Revision tracking records
══════════════════════════════
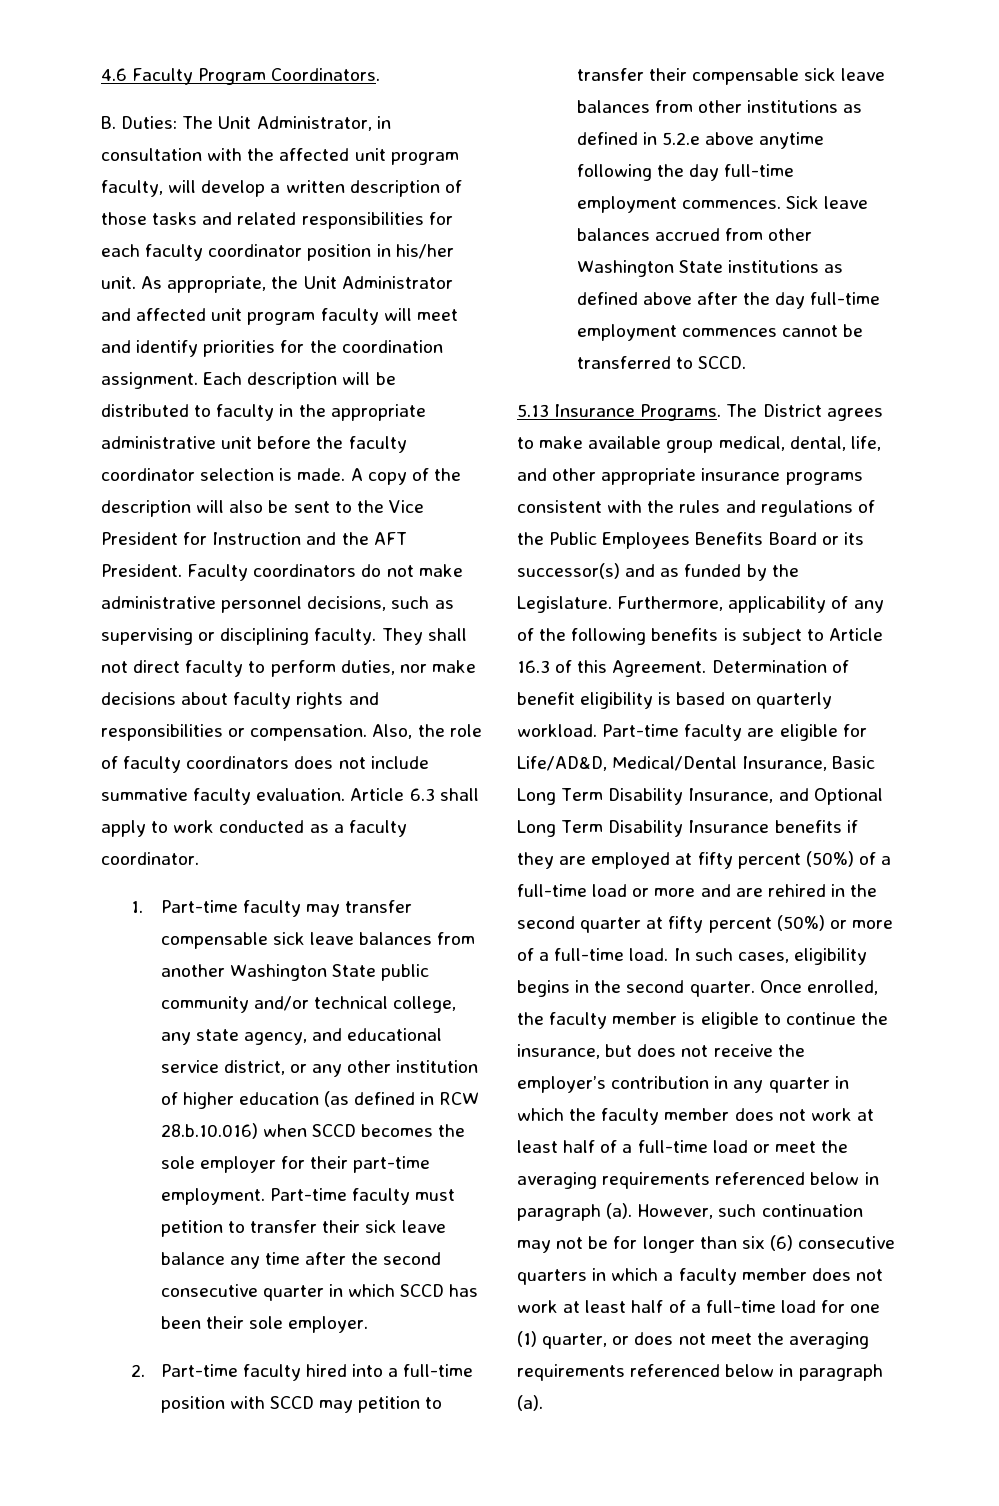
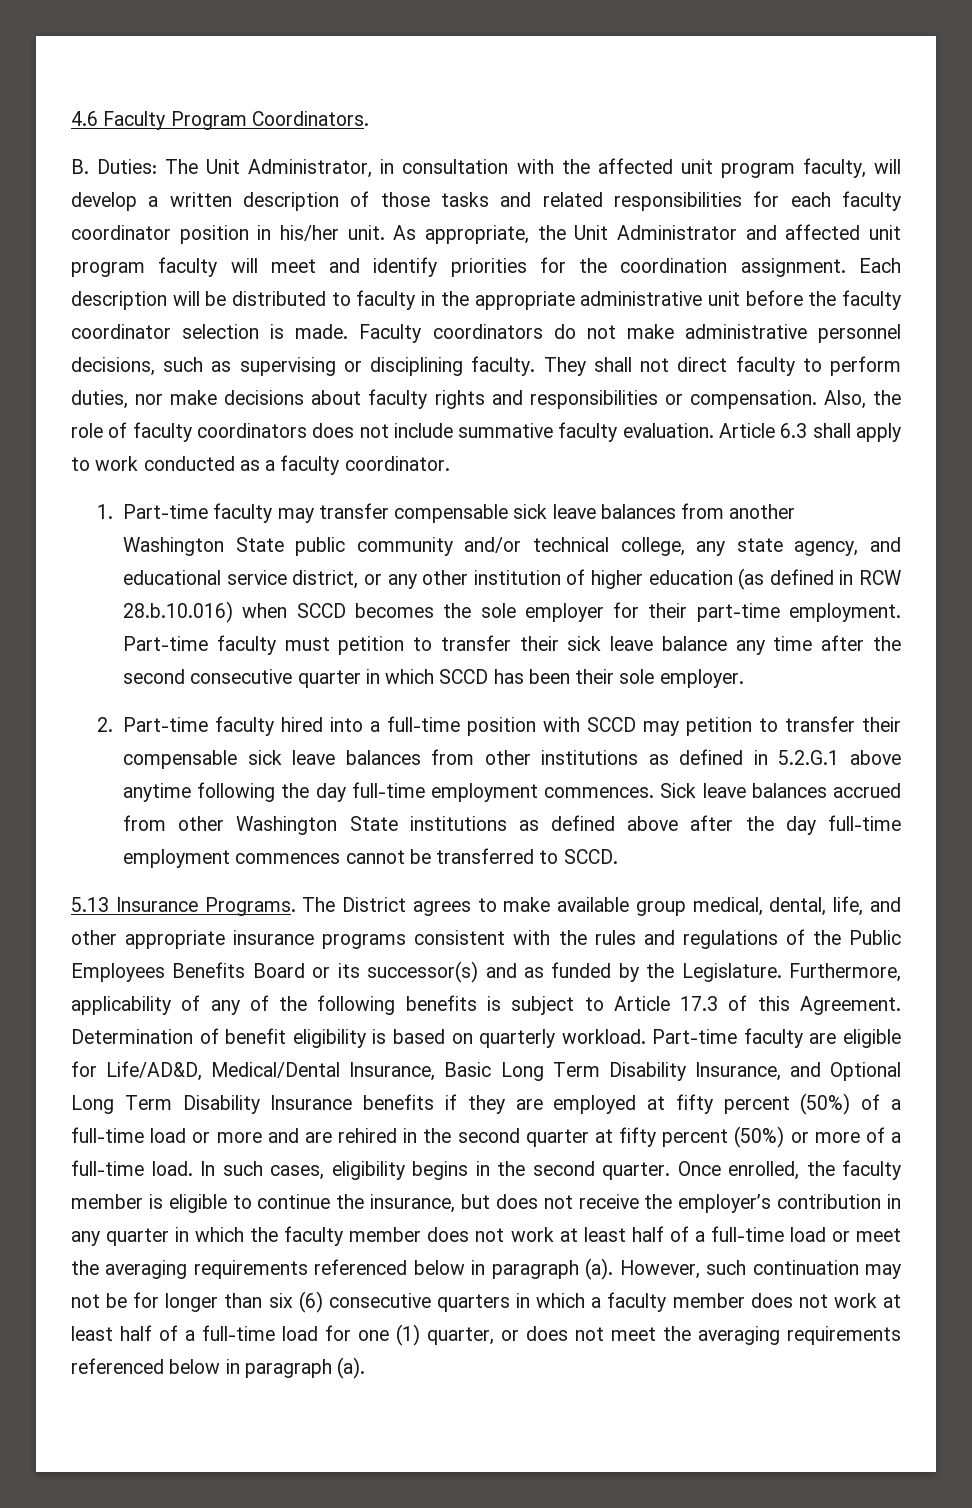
- A copy of the description will also be sent to the Vice President for Instruction and the AFT President.
- 2. Part-time faculty hired into a full-time position with SCCD may petition to transfer their compensable sick leave balances from other institutions as defined in 5.2.e above anytime following the day full-time employment commences.
+ 2. Part-time faculty hired into a full-time position with SCCD may petition to transfer their compensable sick leave balances from other institutions as defined in 5.2.G.1 above anytime following the day full-time employment commences.
- Furthermore, applicability of any of the following benefits is subject to Article 16.3 of this Agreement.
+ Furthermore, applicability of any of the following benefits is subject to Article 17.3 of this Agreement.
══════════════════════════════
#### WHAT IS EXPECTED
Where the line containing "- 2. Part-time" appears in the records above, begin there and print every line through the last, exactly and with nothing else.

#### PROBLEM SOLUTION
- 2. Part-time faculty hired into a full-time position with SCCD may petition to transfer their compensable sick leave balances from other institutions as defined in 5.2.e above anytime following the day full-time employment commences.
+ 2. Part-time faculty hired into a full-time position with SCCD may petition to transfer their compensable sick leave balances from other institutions as defined in 5.2.G.1 above anytime following the day full-time employment commences.
- Furthermore, applicability of any of the following benefits is subject to Article 16.3 of this Agreement.
+ Furthermore, applicability of any of the following benefits is subject to Article 17.3 of this Agreement.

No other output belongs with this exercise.